◆ WHAT TO PRODUCE:
Quote the records that follow in full and exactly; leave out the pictures.

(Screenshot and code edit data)
=== Section Start ===
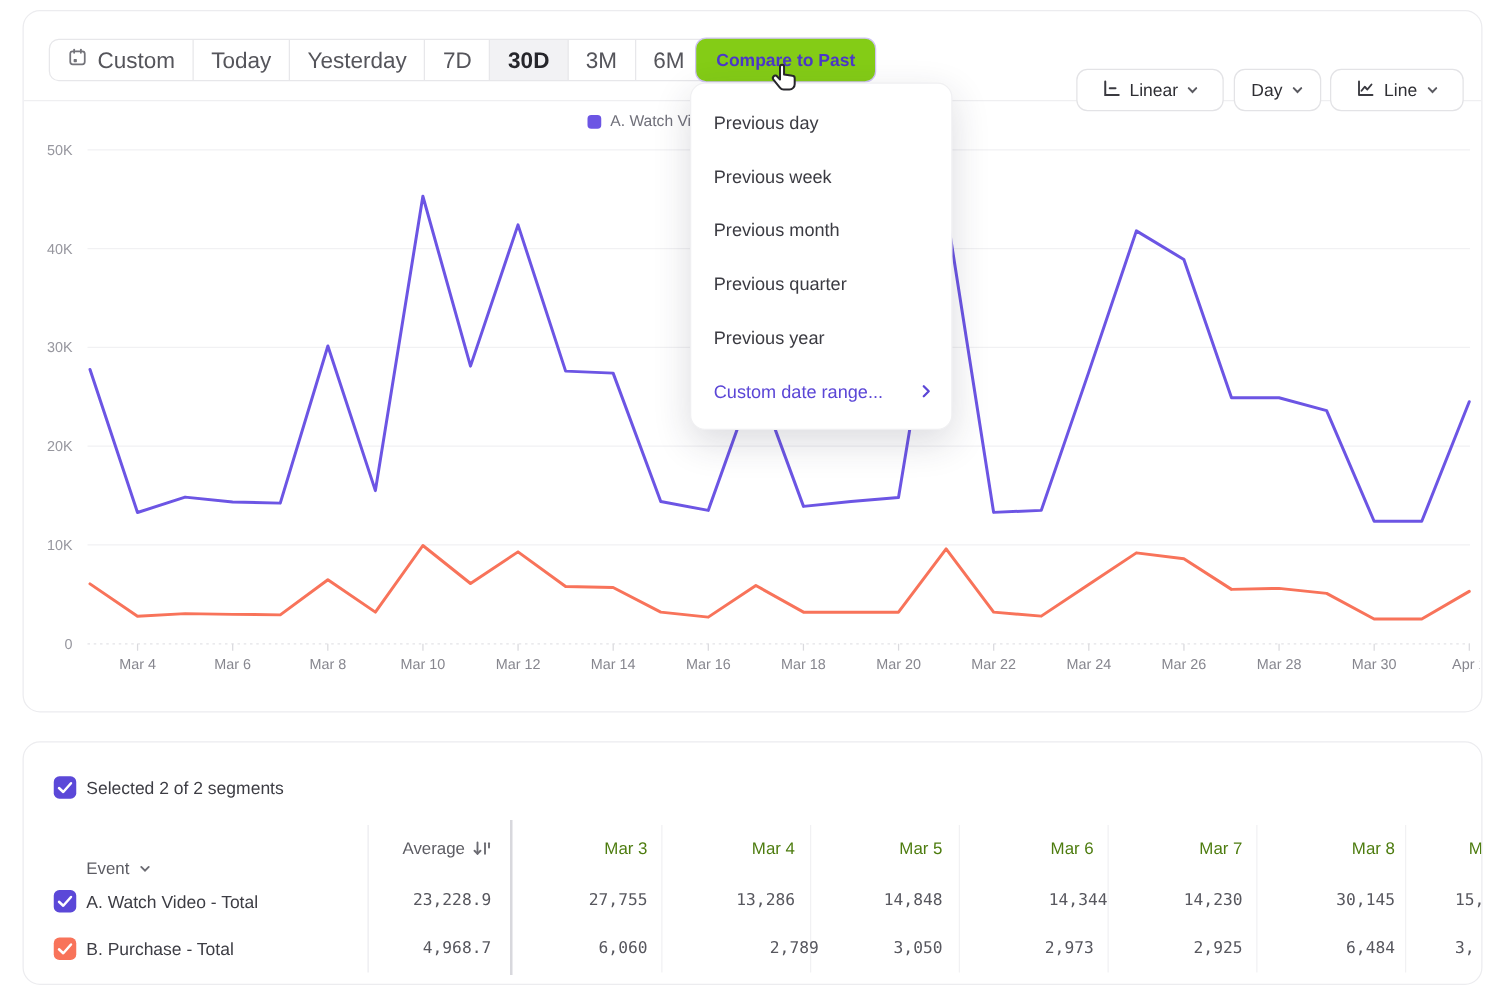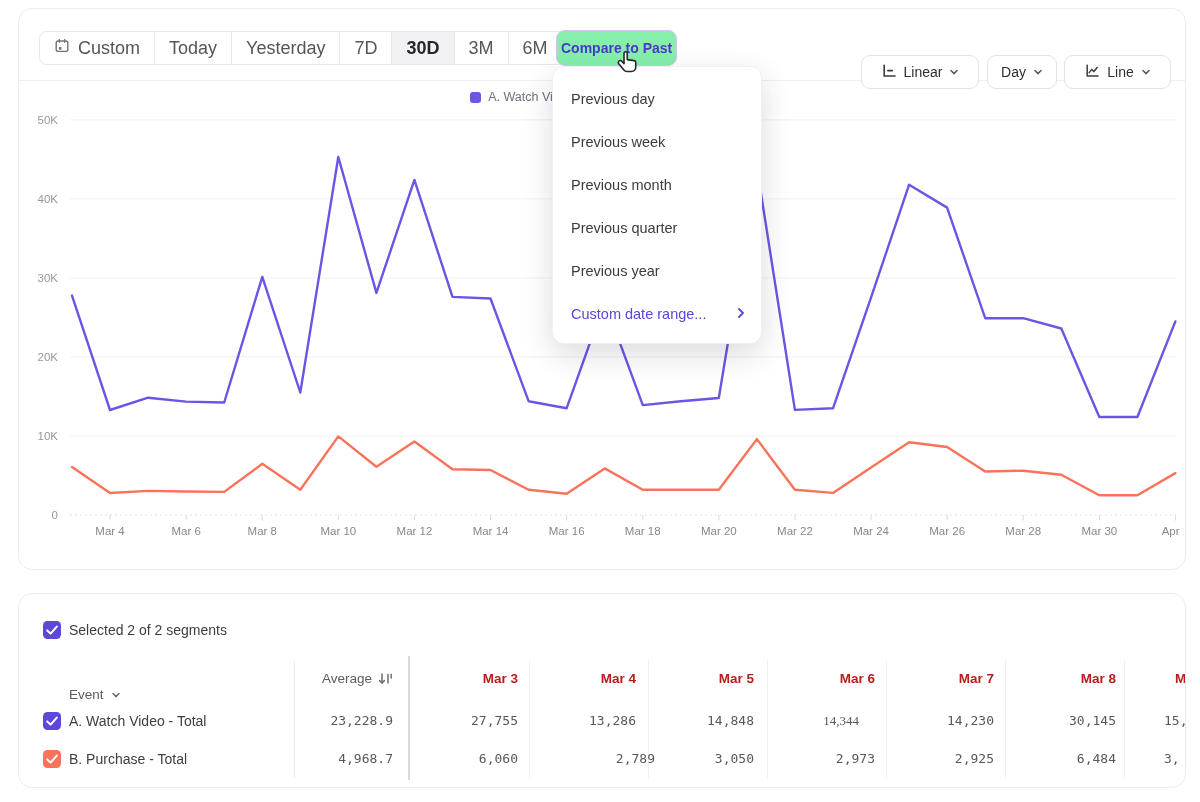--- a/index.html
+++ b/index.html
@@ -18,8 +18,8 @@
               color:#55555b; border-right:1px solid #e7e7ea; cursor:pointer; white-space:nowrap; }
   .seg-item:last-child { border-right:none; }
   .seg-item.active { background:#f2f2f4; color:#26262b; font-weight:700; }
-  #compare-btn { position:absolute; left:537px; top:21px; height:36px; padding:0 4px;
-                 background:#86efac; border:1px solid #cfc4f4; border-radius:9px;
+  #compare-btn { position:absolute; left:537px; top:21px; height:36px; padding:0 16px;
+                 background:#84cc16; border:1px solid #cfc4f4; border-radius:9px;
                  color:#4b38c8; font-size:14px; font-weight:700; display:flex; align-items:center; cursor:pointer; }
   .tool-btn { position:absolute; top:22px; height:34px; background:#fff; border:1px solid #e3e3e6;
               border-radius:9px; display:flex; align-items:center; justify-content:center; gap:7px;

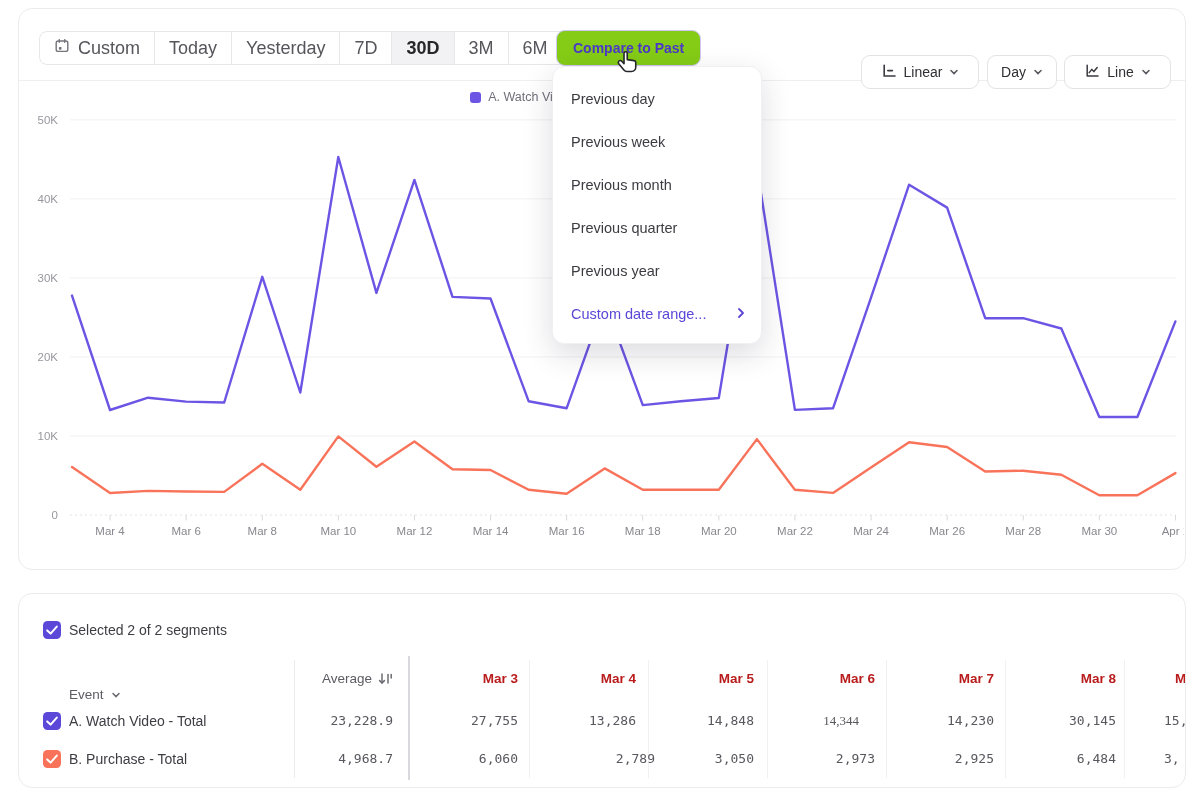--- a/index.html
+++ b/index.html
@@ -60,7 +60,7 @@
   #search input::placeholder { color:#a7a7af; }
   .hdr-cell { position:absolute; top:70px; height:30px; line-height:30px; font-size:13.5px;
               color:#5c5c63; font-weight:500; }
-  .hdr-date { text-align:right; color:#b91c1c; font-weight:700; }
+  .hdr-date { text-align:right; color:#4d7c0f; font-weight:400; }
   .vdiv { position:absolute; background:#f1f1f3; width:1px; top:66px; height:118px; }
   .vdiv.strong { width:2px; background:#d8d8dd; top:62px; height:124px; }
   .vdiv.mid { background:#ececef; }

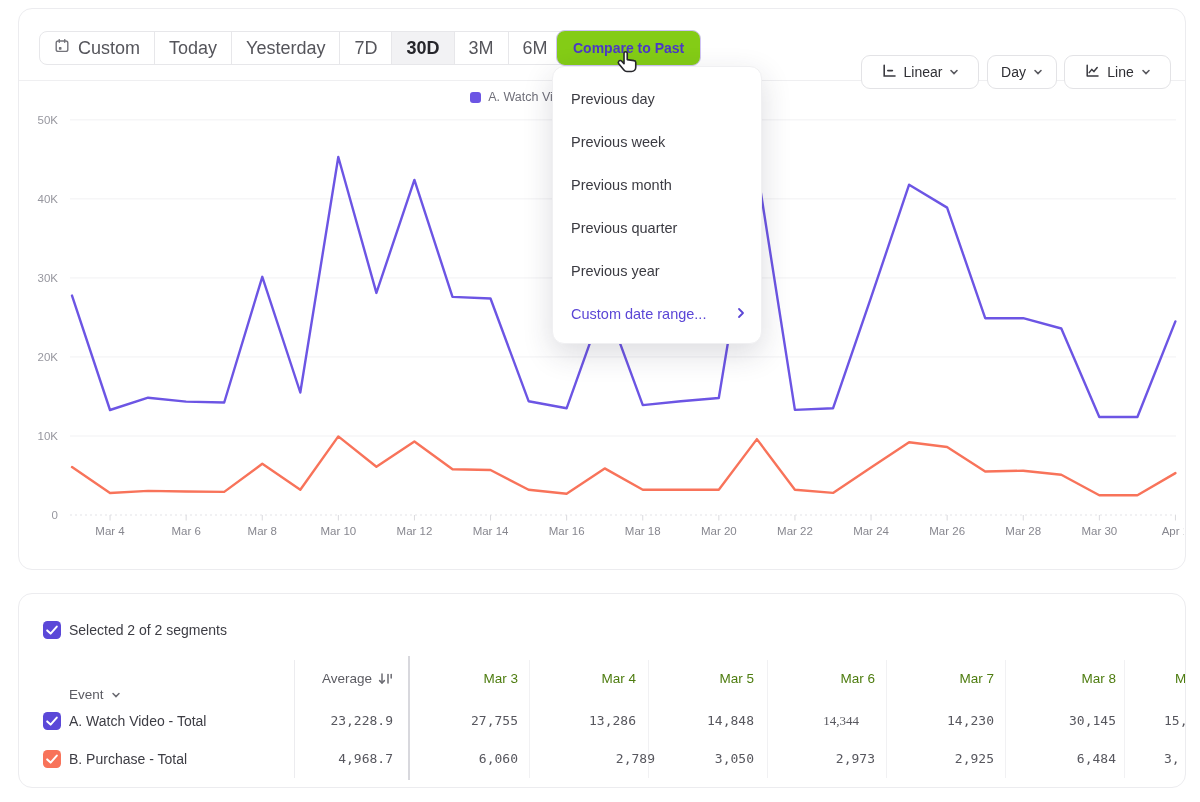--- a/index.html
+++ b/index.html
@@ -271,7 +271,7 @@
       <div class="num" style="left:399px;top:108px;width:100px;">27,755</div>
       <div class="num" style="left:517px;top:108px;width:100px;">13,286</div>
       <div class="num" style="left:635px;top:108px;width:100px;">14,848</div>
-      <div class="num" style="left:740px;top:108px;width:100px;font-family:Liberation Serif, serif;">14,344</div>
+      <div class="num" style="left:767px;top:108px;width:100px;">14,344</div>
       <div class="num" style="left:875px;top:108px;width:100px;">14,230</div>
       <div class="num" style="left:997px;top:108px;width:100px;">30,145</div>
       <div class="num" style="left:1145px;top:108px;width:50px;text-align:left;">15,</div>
=== Section End ===
◆ SOLUTION TO THE EXERCISE:
--- a/index.html
+++ b/index.html
@@ -18,8 +18,8 @@
               color:#55555b; border-right:1px solid #e7e7ea; cursor:pointer; white-space:nowrap; }
   .seg-item:last-child { border-right:none; }
   .seg-item.active { background:#f2f2f4; color:#26262b; font-weight:700; }
-  #compare-btn { position:absolute; left:537px; top:21px; height:36px; padding:0 4px;
-                 background:#86efac; border:1px solid #cfc4f4; border-radius:9px;
+  #compare-btn { position:absolute; left:537px; top:21px; height:36px; padding:0 16px;
+                 background:#84cc16; border:1px solid #cfc4f4; border-radius:9px;
                  color:#4b38c8; font-size:14px; font-weight:700; display:flex; align-items:center; cursor:pointer; }
   .tool-btn { position:absolute; top:22px; height:34px; background:#fff; border:1px solid #e3e3e6;
               border-radius:9px; display:flex; align-items:center; justify-content:center; gap:7px;

--- a/index.html
+++ b/index.html
@@ -60,7 +60,7 @@
   #search input::placeholder { color:#a7a7af; }
   .hdr-cell { position:absolute; top:70px; height:30px; line-height:30px; font-size:13.5px;
               color:#5c5c63; font-weight:500; }
-  .hdr-date { text-align:right; color:#b91c1c; font-weight:700; }
+  .hdr-date { text-align:right; color:#4d7c0f; font-weight:400; }
   .vdiv { position:absolute; background:#f1f1f3; width:1px; top:66px; height:118px; }
   .vdiv.strong { width:2px; background:#d8d8dd; top:62px; height:124px; }
   .vdiv.mid { background:#ececef; }

--- a/index.html
+++ b/index.html
@@ -271,7 +271,7 @@
       <div class="num" style="left:399px;top:108px;width:100px;">27,755</div>
       <div class="num" style="left:517px;top:108px;width:100px;">13,286</div>
       <div class="num" style="left:635px;top:108px;width:100px;">14,848</div>
-      <div class="num" style="left:740px;top:108px;width:100px;font-family:Liberation Serif, serif;">14,344</div>
+      <div class="num" style="left:767px;top:108px;width:100px;">14,344</div>
       <div class="num" style="left:875px;top:108px;width:100px;">14,230</div>
       <div class="num" style="left:997px;top:108px;width:100px;">30,145</div>
       <div class="num" style="left:1145px;top:108px;width:50px;text-align:left;">15,</div>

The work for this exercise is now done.